(Extracted records)
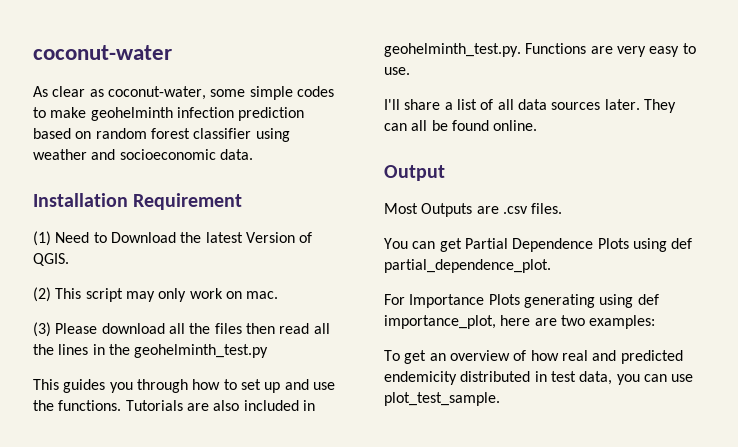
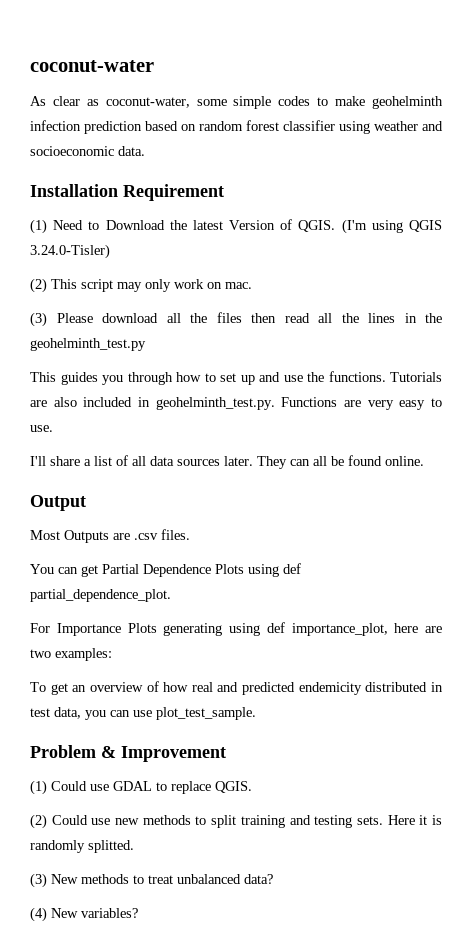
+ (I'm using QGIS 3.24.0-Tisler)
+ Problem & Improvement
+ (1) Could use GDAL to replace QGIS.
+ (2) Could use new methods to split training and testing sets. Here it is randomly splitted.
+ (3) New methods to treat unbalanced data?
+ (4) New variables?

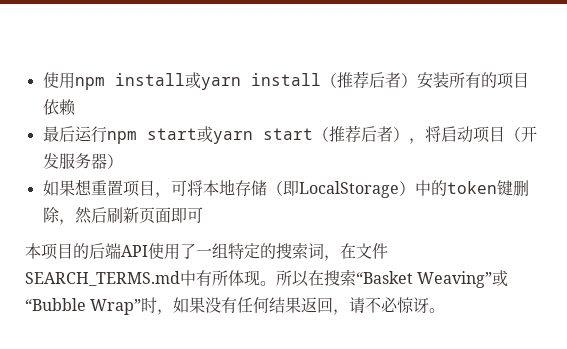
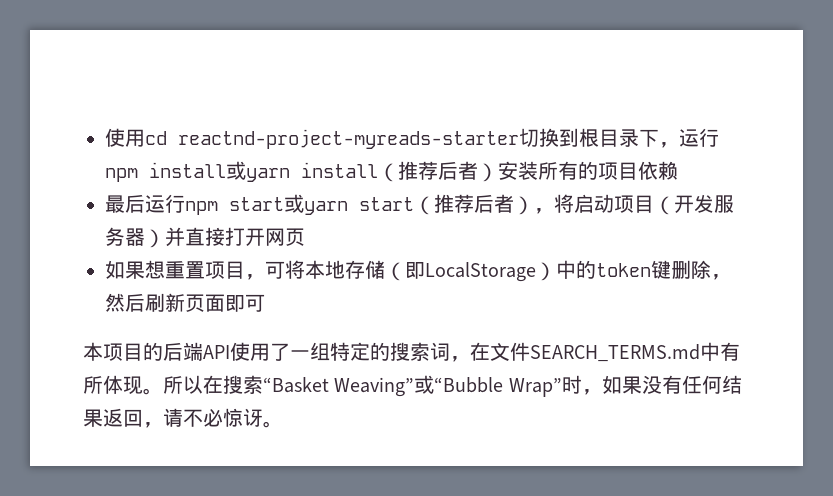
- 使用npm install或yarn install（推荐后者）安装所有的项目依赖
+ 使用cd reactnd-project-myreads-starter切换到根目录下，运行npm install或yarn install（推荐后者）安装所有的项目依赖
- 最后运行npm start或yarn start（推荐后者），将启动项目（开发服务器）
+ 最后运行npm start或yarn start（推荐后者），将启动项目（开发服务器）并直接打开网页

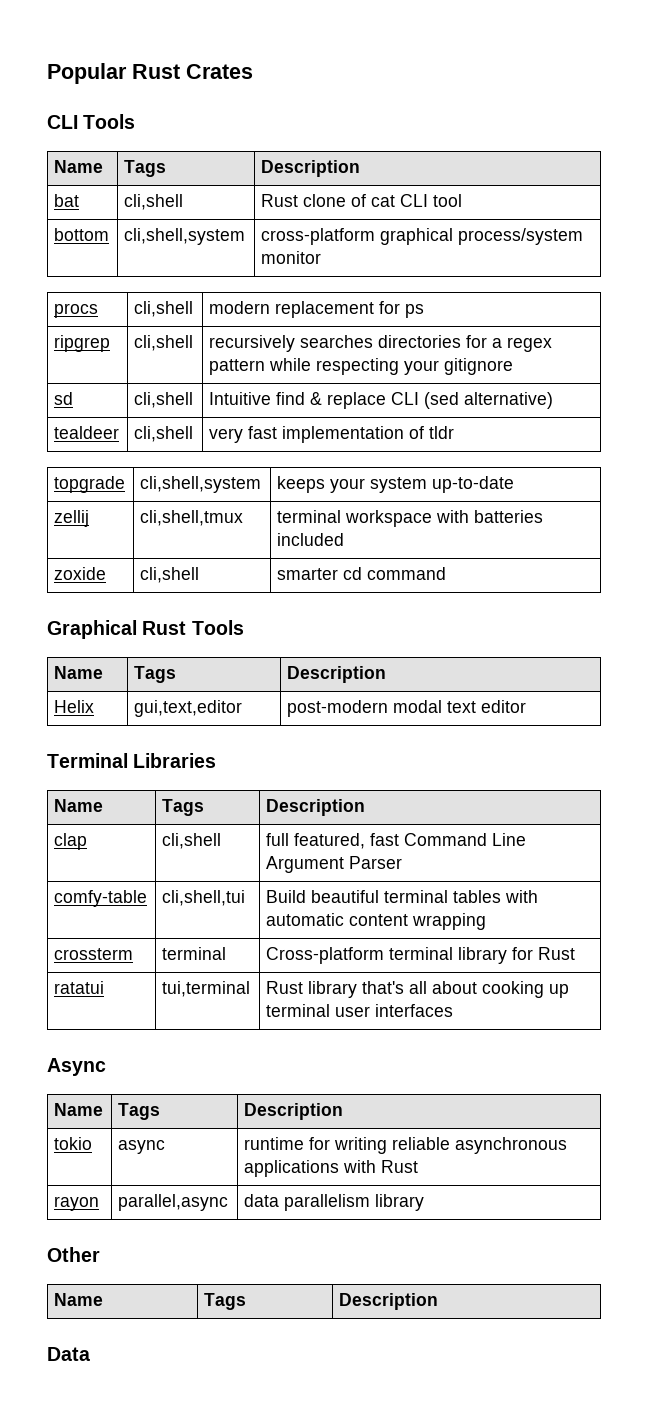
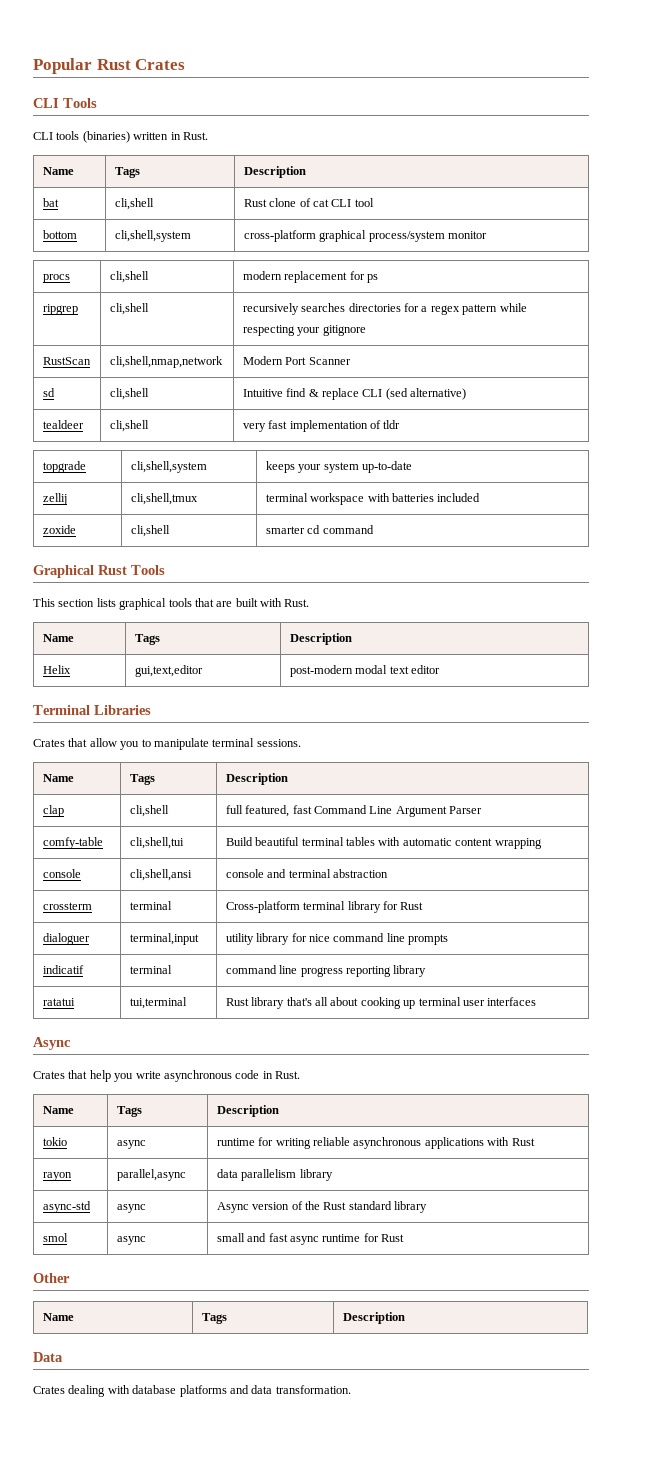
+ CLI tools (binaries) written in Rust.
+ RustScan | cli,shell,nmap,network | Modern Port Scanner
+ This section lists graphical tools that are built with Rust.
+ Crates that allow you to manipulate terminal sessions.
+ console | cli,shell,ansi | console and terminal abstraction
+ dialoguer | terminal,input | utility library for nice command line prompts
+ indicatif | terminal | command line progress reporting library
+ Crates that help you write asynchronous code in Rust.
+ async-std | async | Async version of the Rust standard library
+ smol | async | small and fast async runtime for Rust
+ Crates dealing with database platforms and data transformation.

» **TASK PROMPT**: From the entries above, copy each line that holds "安装所有的项目依赖".

» **YOUR RESPONSE**:
- 使用npm install或yarn install（推荐后者）安装所有的项目依赖
+ 使用cd reactnd-project-myreads-starter切换到根目录下，运行npm install或yarn install（推荐后者）安装所有的项目依赖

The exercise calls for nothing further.